To say the Danish are obsessed with hygge would be to state it lightly. Danish culture revolves around it, thrives on it, seeks it, and Denmark is even rated one of the happiest countries in the world, in part, because of it.
It’s a hard enough word to pronounce, but an even harder concept to pin down. What exactly is this ‘hygge’ that’s popping up in all sorts of conversations? The concept of ‘Hygge’ doesn’t easily translate into just one English word, but it’s concerned with experiences, rather than things.
Or, in other words; less stuff, more meaning.
Hygge references a mixture of things; the atmosphere of a moment, being with the people we love, cosiness, togetherness, cultivating a feeling of vulnerability, comfort and home. Moments with the feeling of hygge are special moments, whether they’re big and exciting, or ordinary, whether you’re alone or with friends. Some refer to it as the ‘art of creating intimacy’ with yourself and with others. Picture being curled up on a window seat, with a good book and a cup of tea, with the scent of a salted caramel candle filling the room. You feel comfy, cosy, at home and peaceful.
This, to the Danes, is the essence of hygge.
Image by Lina Hayes
As a newly married couple, just as ‘busy’ as everyone else, easily distracted by technology and a fast-paced world, balancing work, study and relationships, my husband Andreas and I have been intentional in the habits we’ve tried to set up in the first 6 months of our marriage. And the concept of hygge has especially captured us as we’ve thought about what it means to foster a happy marriage and home from the start, forming habits that we hope will last us a lifetime.
So what do the Danish have to say about making a home, and a marriage, hygge? There are 10 steps to the hygge manifesto, but here are just a few that we’ve tested and found worthwhile.
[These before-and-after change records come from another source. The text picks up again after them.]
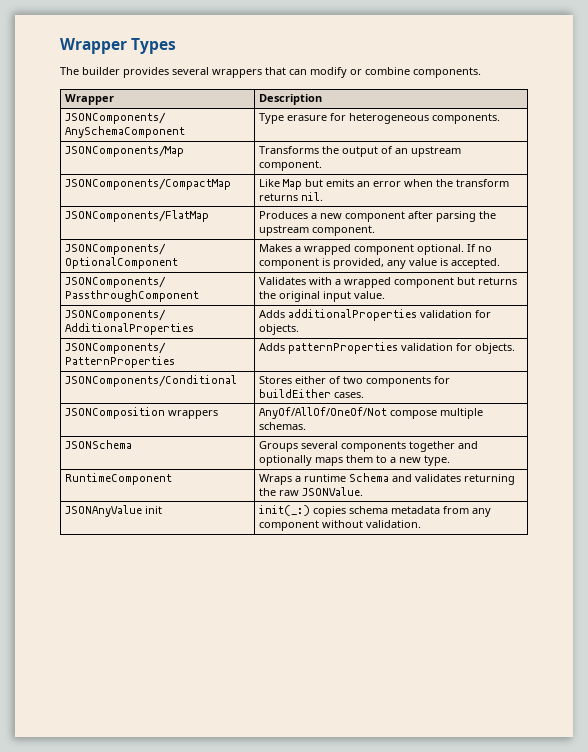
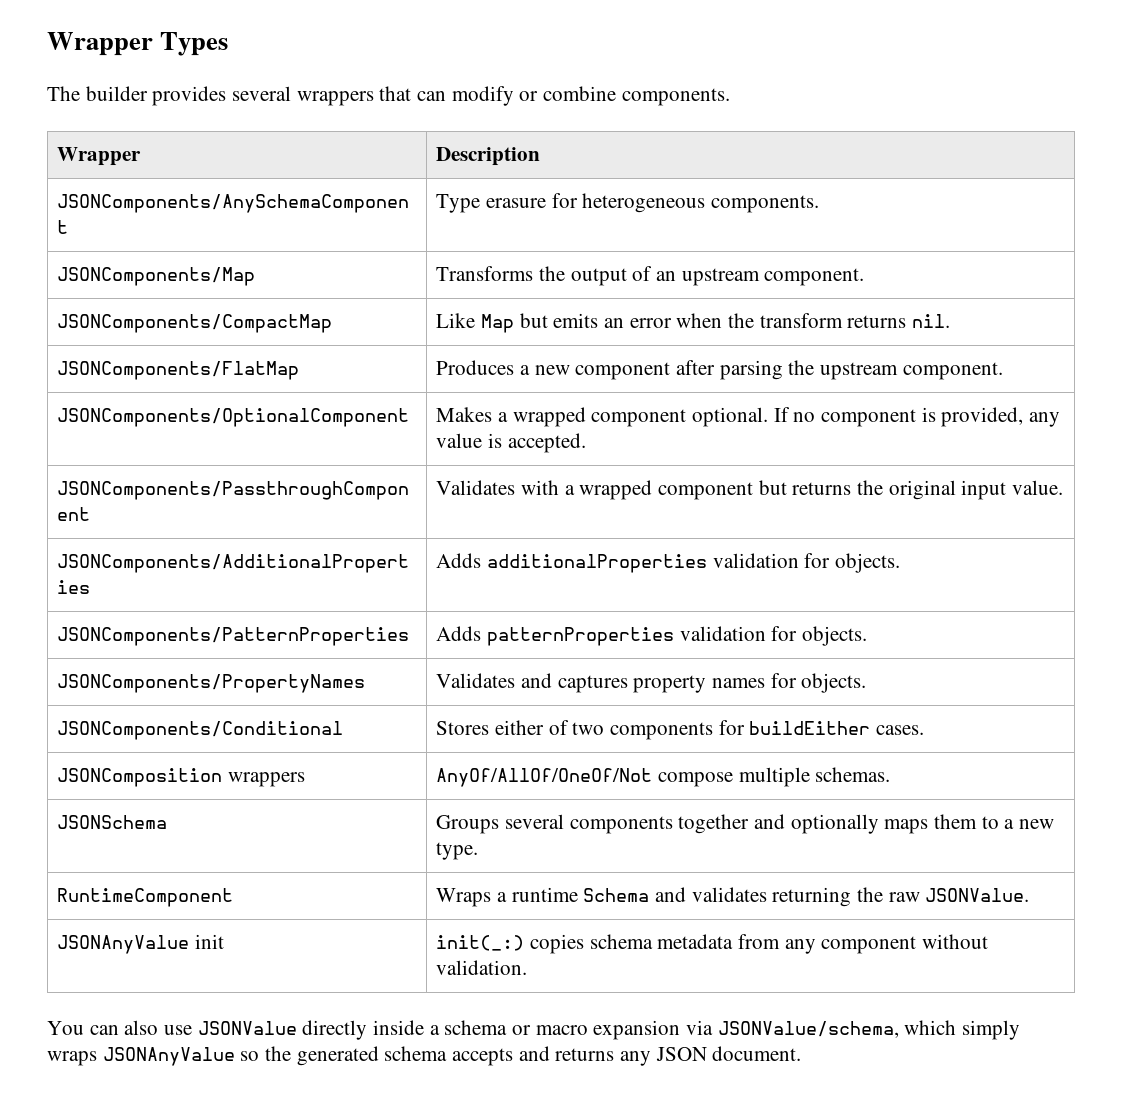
+ JSONComponents/PropertyNames | Validates and captures property names for objects.
+ You can also use JSONValue directly inside a schema or macro expansion via JSONValue/schema, which simply wraps JSONAnyValue so the generated schema accepts and returns any JSON document.

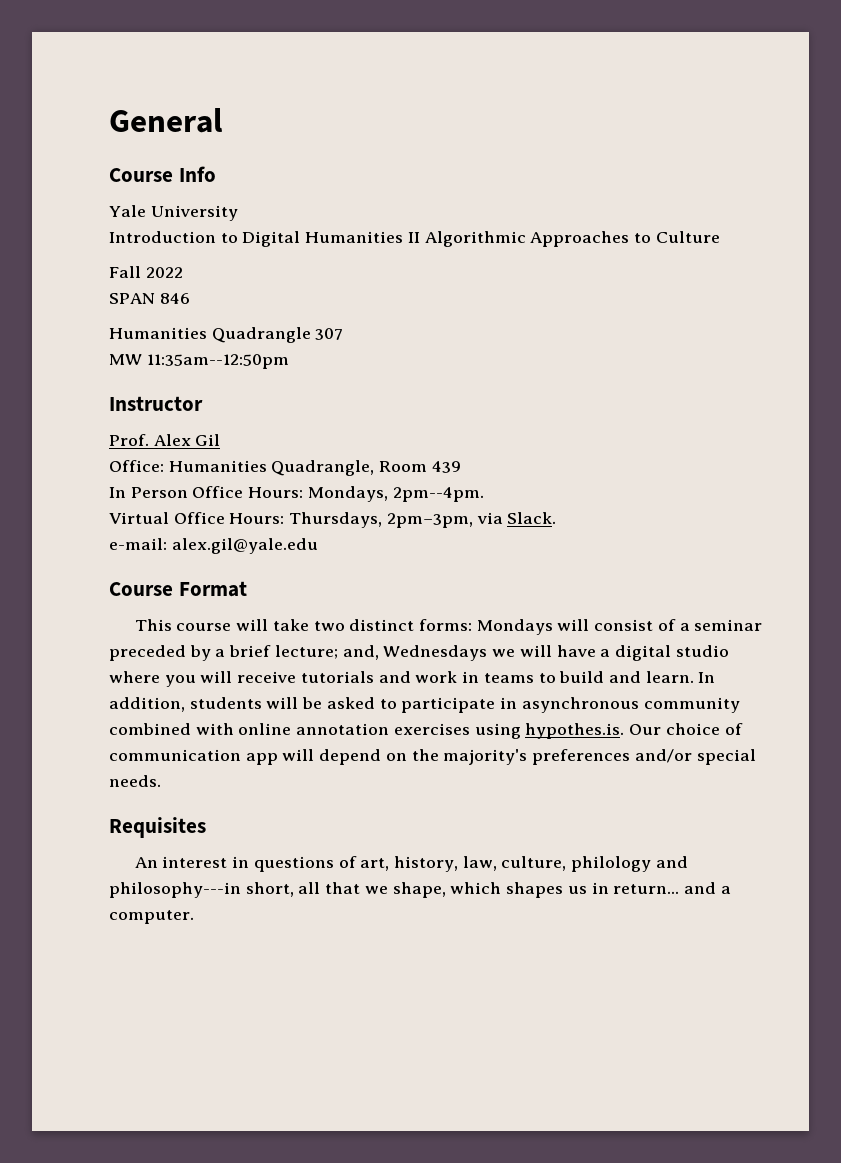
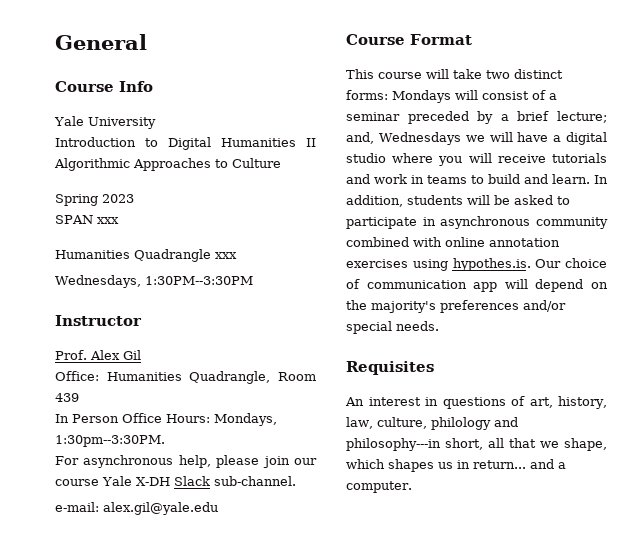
- Fall 2022
+ Spring 2023
- SPAN 846
+ SPAN xxx
- Humanities Quadrangle 307
- MW 11:35am--12:50pm
+ Humanities Quadrangle xxx
+ Wednesdays, 1:30PM--3:30PM
- In Person Office Hours: Mondays, 2pm--4pm.
- Virtual Office Hours: Thursdays, 2pm–3pm, via Slack.
+ In Person Office Hours: Mondays, 1:30pm--3:30PM.
+ For asynchronous help, please join our course Yale X-DH Slack sub-channel.

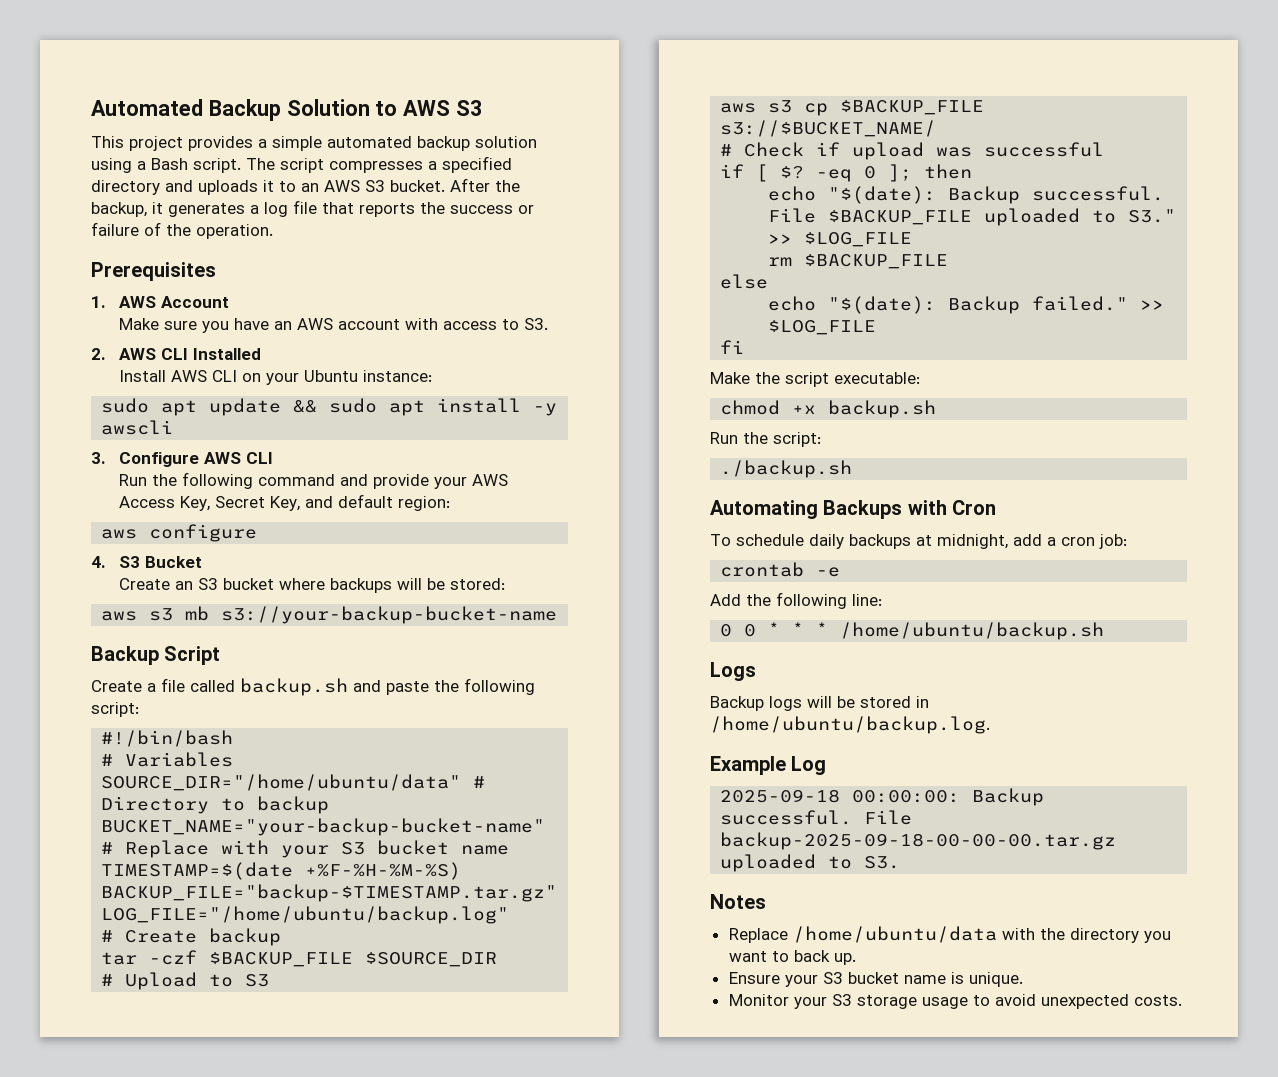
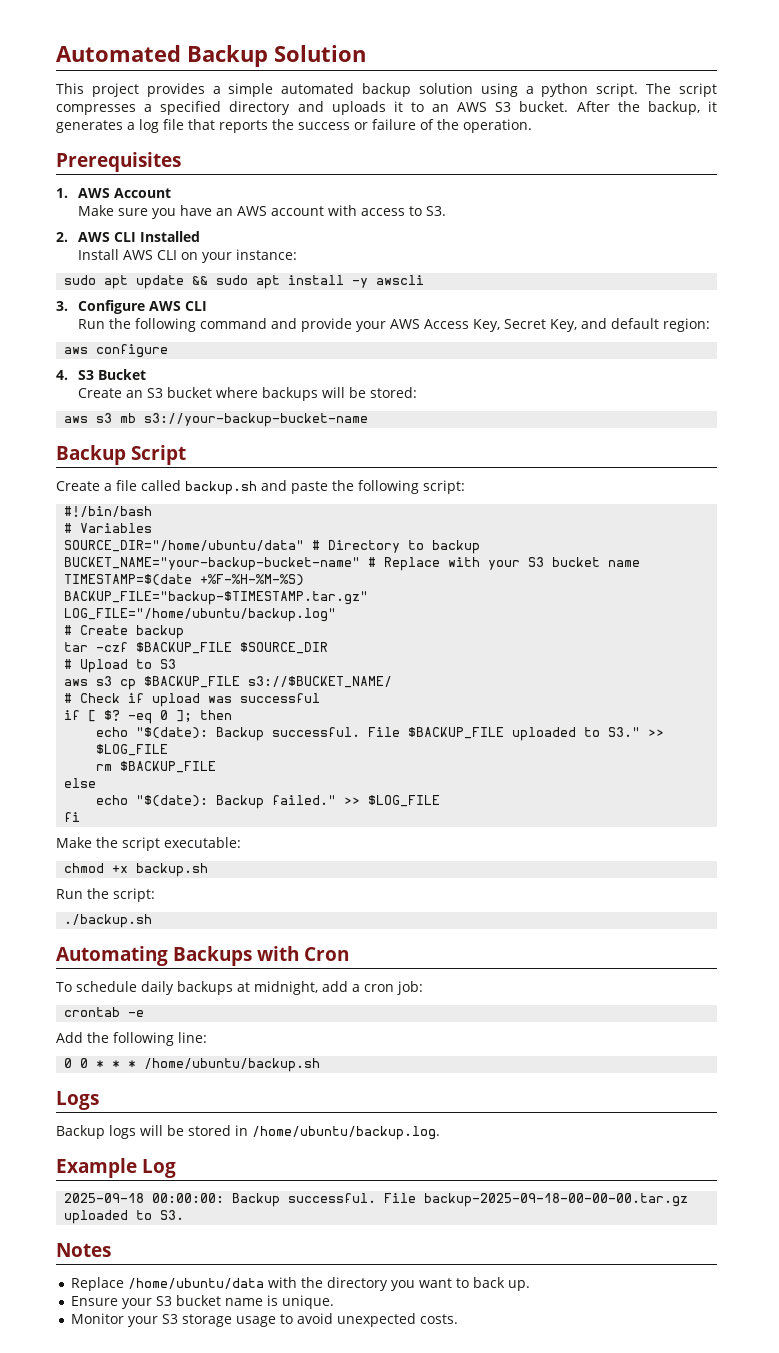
- Automated Backup Solution to AWS S3
+ Automated Backup Solution
- This project provides a simple automated backup solution using a Bash script.
+ This project provides a simple automated backup solution using a python script.
- Install AWS CLI on your Ubuntu instance:
+ Install AWS CLI on your instance:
We are by no means experts of course and have had our own struggles with making each stick, especially on those bad-day-at-work, flop-on-the-couch-in-front-of-tv days that, lets be honest, everyone just needs once in a while.
To Danish people making your house comfortable and homely is extremely hygge. We’ve used their concept of a ‘hyggekrog’ or ‘nook’ to set up a comfortable space with my grandpa’s old recliner chair and lots of cushions near the natural light from our front window. Nothing is more hygellig than good lighting, so candles and lamps are found in abundance. It’s a special space, a homely space, and it gives both of us the opportunity to have quiet time, sometimes together, but also alone. A space to sit, slow down and just be. We can do our own unique things there, and it’s important to make room for those in marriage. Andreas has his music, and I have, well, my stages of different fads. At the moment, calligraphy, tomorrow, who knows. We’ve been thankful for finding this simple way to help us slow the pace in our lives, and marriage.
Presence and Togetherness
To have hygge with other people, you need to first be present with them. There’s something special and innately calming about being in the moment with others, about being truly heard or having someone put their hand softly on your shoulder. It calms anxieties and reduces stress. Part of togetherness and being present with each other for us means we have time without screens, we go for a walk or bike ride together after work to debrief, we sit down at a table for dinner, wash up together by hand and schedule time in our diaries for Sunday breakfasts that can’t be booked up by other things. We make an effort to ask of each other at the end of this week, how’d we go this week? Is there anything we need to talk about? Opening up communication like this has been one of our biggest challenges, but reaps the most benefit for a healthy and caring marriage.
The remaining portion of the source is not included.